Tudo isso provoca uma “dispersão energética” e, consequentemente, restabelece uma baixa densidade 
“precedente e basilar” “daquele” biosistema. Verifica-se definitiva e objetivamente um reassentamento 
a níveis reduzidos do “potencial energético” de uma pessoa. 
Ora, se o pensamento, como acho absolutamente, é função do estado energético, não pode senão 
exprimir esse estado, e uma baixa densidade de energia não pode senão produzir uma reorganização 
quando possível; organização essa cuja expressão cortical é o delírio, frágil tanto em função de uma 
questão de conteúdos e de uma possível inverosimilhança dos mesmos quanto também, e 
fundamentalmente, em razão da baixa densidade de energia do biosistema. Isso é extremamente 
evidente nos delírios paranóides e nos delírios parafrênicos e muito menos nos delírios paranóicos. Os 
primeiros são caracterizados por uma experiência delirante primária que se repete numerosas vezes em 
manifestações repentinas e o delírio se enriquece, se modifica, se estende e se complica 
incessantemente enquanto não consegue neutralizar a dispersão psicótica. 
Em primeiro plano estão os aspetos dissolutivos da personalidade; o componente alucinatório é 
marcante e invasivo; predomina a síndrome xenopática; o tema é prevalentemente persecutório; a 
estrutura lógica é muito deficiente; a angústia de aniquilamento, que eu traduziria como 
impossibilidade que a contração tem de frear a dispersão expansiva, é mal controlada. 
Os delírios parafrenéticos coexistem com uma atividade social sensivelmente normal; neles a atividade 
delirante e o componente alucinatório (sempre presente) estão sujeitos a um processo defensivo de 
isolamento e de enquistamento, que apesar dos temas megalomaníacos e fantásticos (ou talvez 
justamente esses permitem uma forte canalização organizativa energética?) deixam lugar a um contato 
suficientemente síntono com a realidade. O componente dissolutivo de personalidade é fraco. As 
alucinações se amalgamam no âmbito de temáticas cósmicas ou de qualquer forma mística, em cujo 
círculo o paciente se insere como protagonista ou interlocutor privilegiado. A estrutura lógica não se 
apresenta muito coerente. A angústia aparece totalmente blindada. 
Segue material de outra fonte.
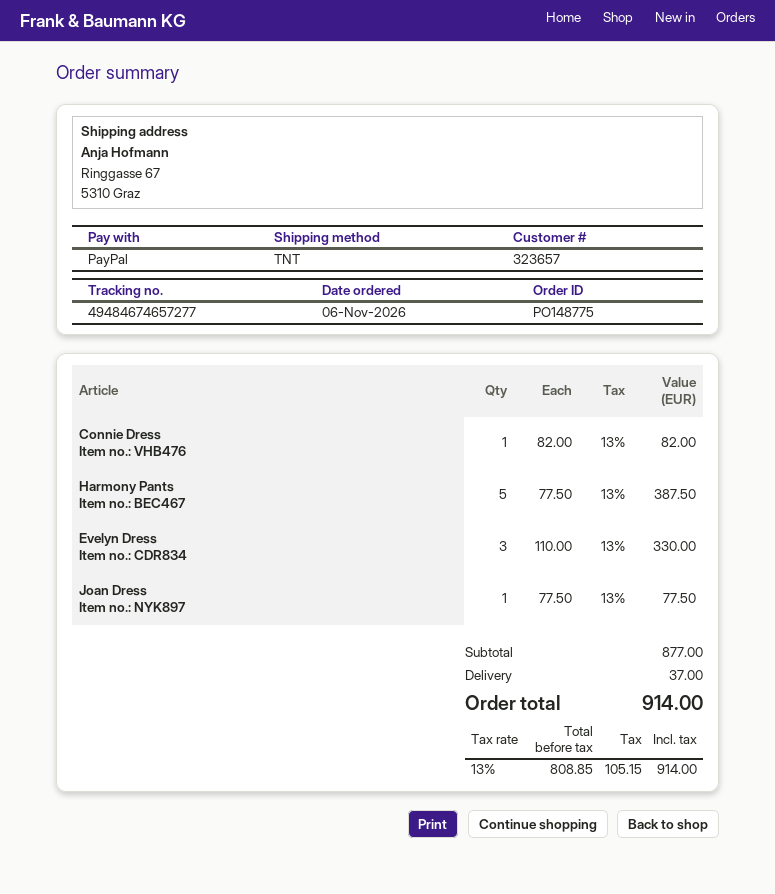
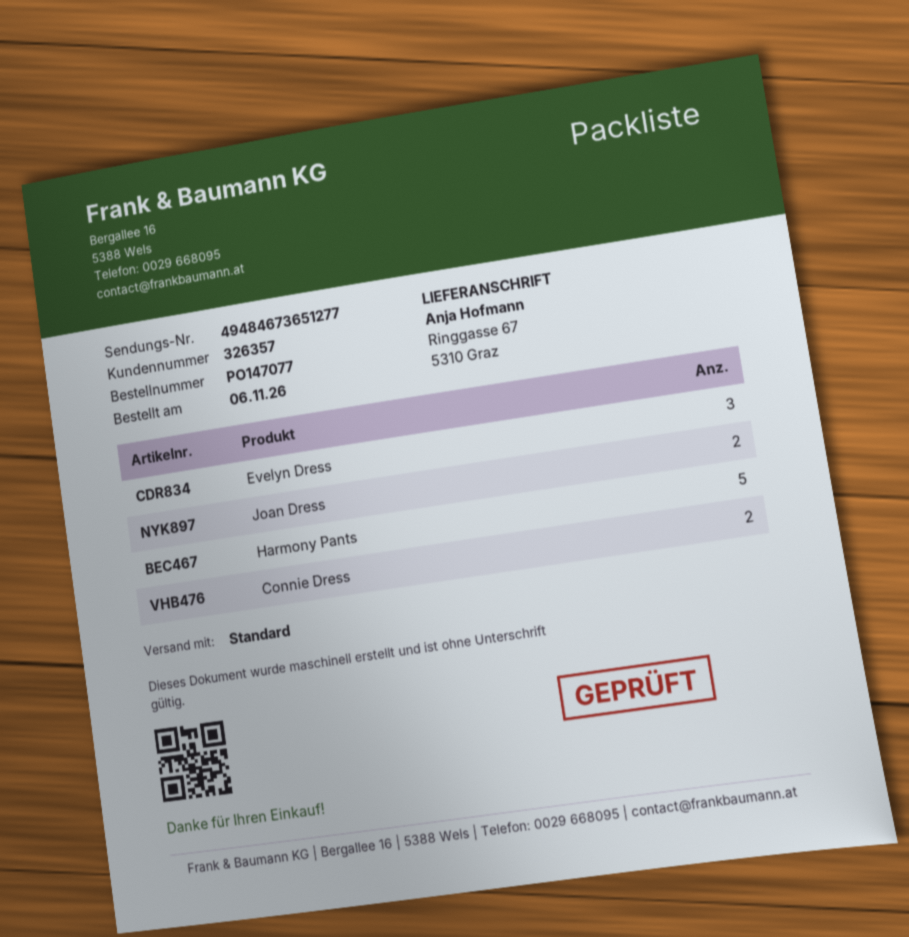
order number: PO148775 -> PO147077
customer number: 323657 -> 326357
shipping method: TNT -> standard
tracking number: 49484674657277 -> 49484673651277
Connie Dress: 1 -> 2
Joan Dress: 1 -> 2

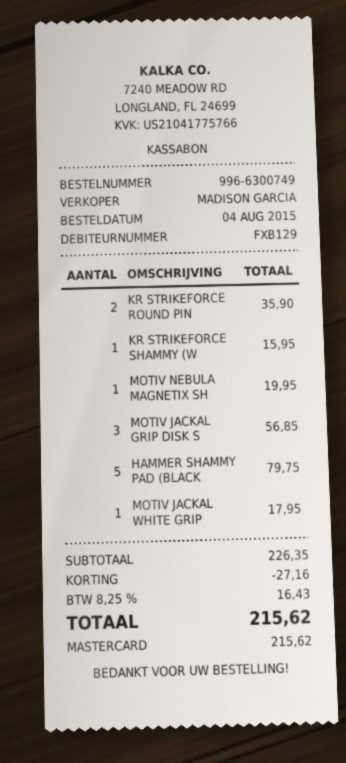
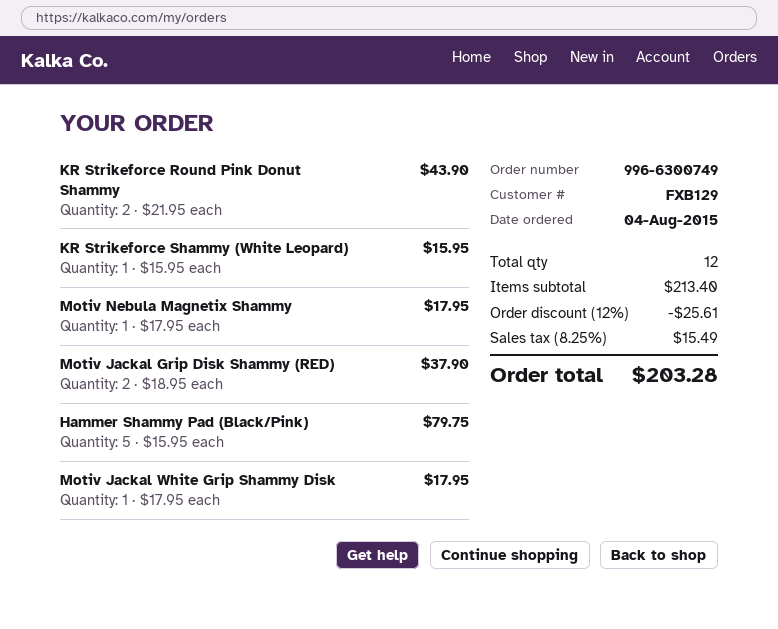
KR STRIKEFORCE ROUND PIN: 2 for 35.90 -> 2 for 43.90
MOTIV NEBULA MAGNETIX SH: 1 for 19.95 -> 1 for 17.95
MOTIV JACKAL GRIP DISK S: 3 for 56.85 -> 2 for 37.90
subtotal: 226.35 -> 213.40
discount: 27.16 -> 25.61
tax: 8.25% = 16.43 -> 8.25% = 15.49
total: 215.62 -> 203.28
Para o delírio paranóico sinto densidades energéticas diferentes. O paranóico constitui um biosistema 
capaz de forte densidade de energia. 
Verifica-se a impossibilidade de encontrar a pista de experiência delirante primária, e eu avento a 
hipótese até de sua possível ausência . em outras palavras, o paranóico, poderia não ter chegado nunca à 
desestruturação profundíssima (solar- diafragmática?): é como se o sujeito ficasse preso 
desesperadamente a circuitos elétricos fechados e coesos, frente ao “abismo”, enquadrar a angústia 
psicótica de aniquilamento. 
No delírio paranóico predomina uma organização pseudo - lógica, estreita e quase inamovível. Não são 
fenômenos dissociativos da personalidade que possam ser evidenciados, nem fenômenos alucinatórios. 
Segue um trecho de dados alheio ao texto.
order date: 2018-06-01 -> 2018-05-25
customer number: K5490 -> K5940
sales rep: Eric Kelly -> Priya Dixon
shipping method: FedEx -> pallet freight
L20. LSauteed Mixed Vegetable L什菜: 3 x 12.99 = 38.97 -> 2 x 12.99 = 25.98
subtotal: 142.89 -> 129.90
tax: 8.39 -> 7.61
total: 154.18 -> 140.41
Evidenciam-se temáticas polimórficas (persecutórias, de ciúmes, de grandeza), todas mancomunadas 
com uma obstinada atitude reivindicativa. 
O componente prevalente forçado - fálico do paranóico sobressai, e provavelmente é justamente esse 
estágio, estruturado com boa densidade energética que impede a dissolução - dispersão profunda, 
empenhando-se na solidificação da “barreira delirante”. Está claramente presente uma estrutura lógica, 
coerente, lúcida e sistematizada que garante um suficiente controle da realidade.